Les perquisitions ont eu lieu au domicile de Bilotserkivets, où il vit avec sa famille, ainsi qu'au domicile de sa mère. Les agents du SBI portaient des masques, ce qui a été critiqué par le parti UDAR, dont Bilotserkivets est le coprésident du groupe parlementaire au conseil municipal de Kyiv.
Le parti a déclaré que le gouvernement central exerce une pression systématique sur les forces d'opposition. Il évoque notamment la destitution illégale de responsables locaux, l'ingérence des administrations militaires dans le fonctionnement des organes de gouvernement local et le recours aux forces de l'ordre à des fins de persécution politique.
L'UDAR a considéré les actions du Bureau d'enquête de l'État comme une tentative de pression politique et a dénoncé une violation des droits des représentants du gouvernement local, qui, selon le parti, étaient visés en raison de leur position.

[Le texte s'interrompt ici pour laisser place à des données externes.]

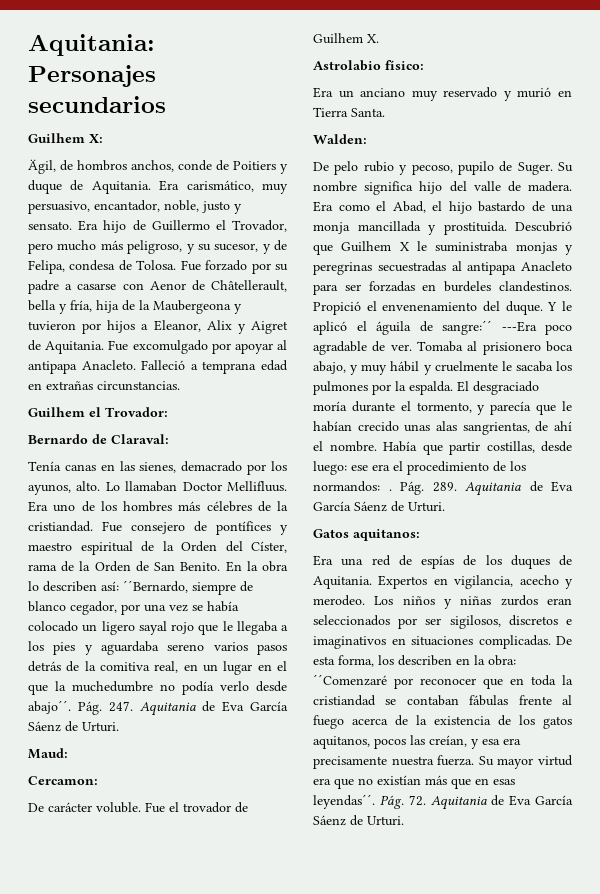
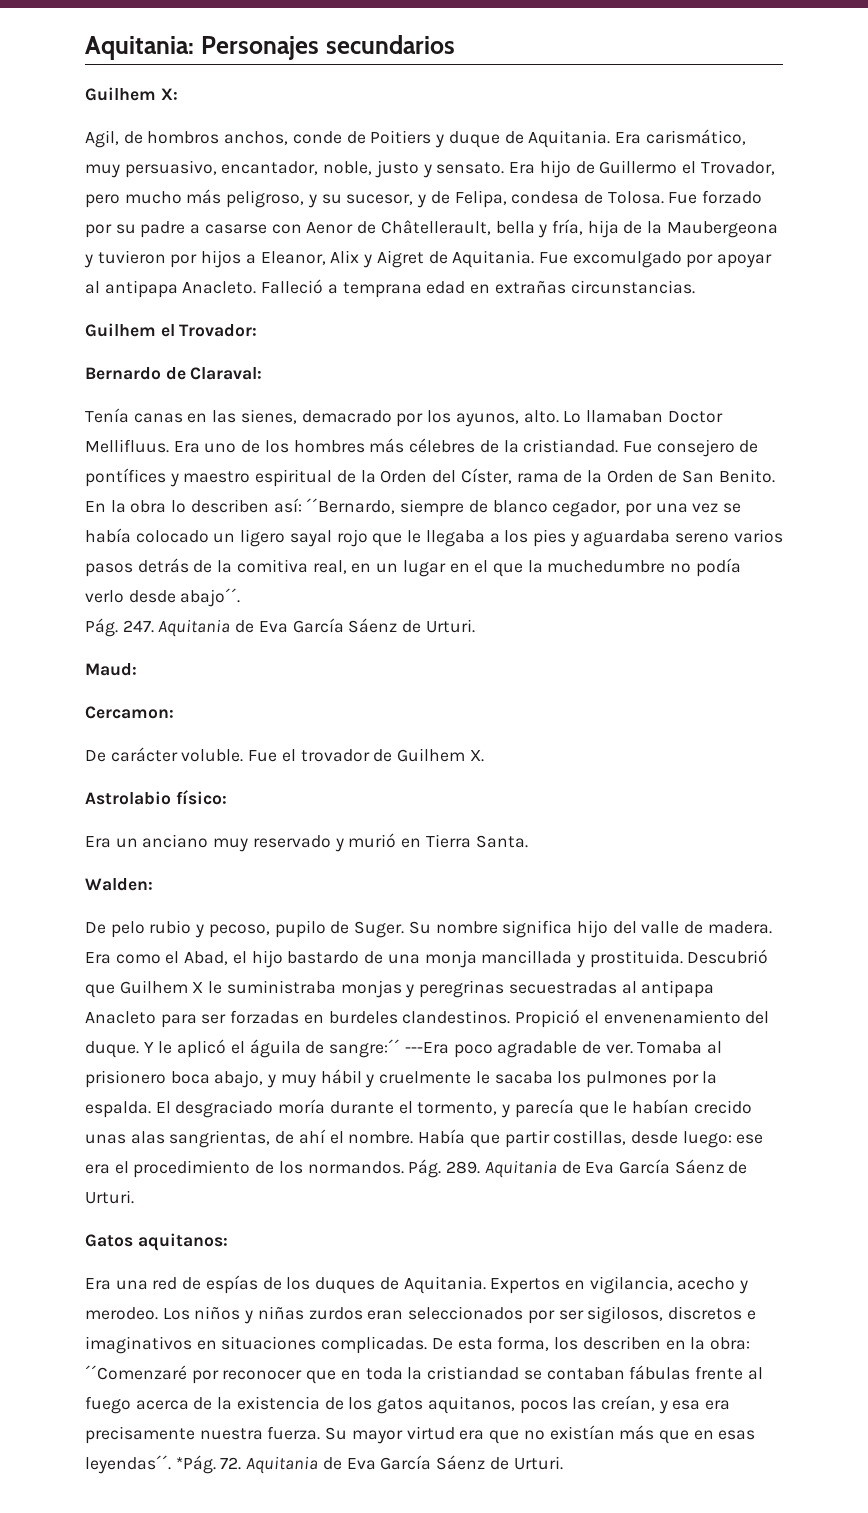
- Ägil, de hombros anchos, conde de Poitiers y duque de Aquitania.
+ Agil, de hombros anchos, conde de Poitiers y duque de Aquitania.
- En la obra lo describen así: ´´Bernardo, siempre de blanco cegador, por una vez se había colocado un ligero sayal rojo que le llegaba a los pies y aguardaba sereno varios pasos detrás de la comitiva real, en un lugar en el que la muchedumbre no podía verlo desde abajo´´. Pág. 247. Aquitania de Eva García Sáenz de Urturi.
+ En la obra lo describen así: ´´Bernardo, siempre de blanco cegador, por una vez se había colocado un ligero sayal rojo que le llegaba a los pies y aguardaba sereno varios pasos detrás de la comitiva real, en un lugar en el que la muchedumbre no podía verlo desde abajo´´.
+ Pág. 247. Aquitania de Eva García Sáenz de Urturi.
- Había que partir costillas, desde luego: ese era el procedimiento de los normandos: .
+ Había que partir costillas, desde luego: ese era el procedimiento de los normandos.
- Pág. 72. Aquitania de Eva García Sáenz de Urturi.
+ *Pág. 72. Aquitania de Eva García Sáenz de Urturi.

Ces perquisitions se sont déroulées dans un contexte de tensions politiques au sein du conseil municipal de Kyiv. La veille, les députés avaient tenté de destituer le secrétaire du conseil, Volodymyr Bondarenko, témoin dans une affaire de corruption foncière. Malgré l'échec du vote, M. Bondarenko a présenté sa démission, qui a été acceptée.
À ce jour, le Bureau d'enquête d'État n'a fait aucun commentaire officiel sur les résultats des perquisitions ni sur les perspectives de la procédure dans cette affaire liée aux actifs numériques. On ignore toujours d'où Bila Tserkivts aurait pu se procurer une telle quantité de cryptomonnaies, mais le simple fait de mener cette enquête témoigne d'une attention accrue portée à la finance numérique par les autorités ukrainiennes.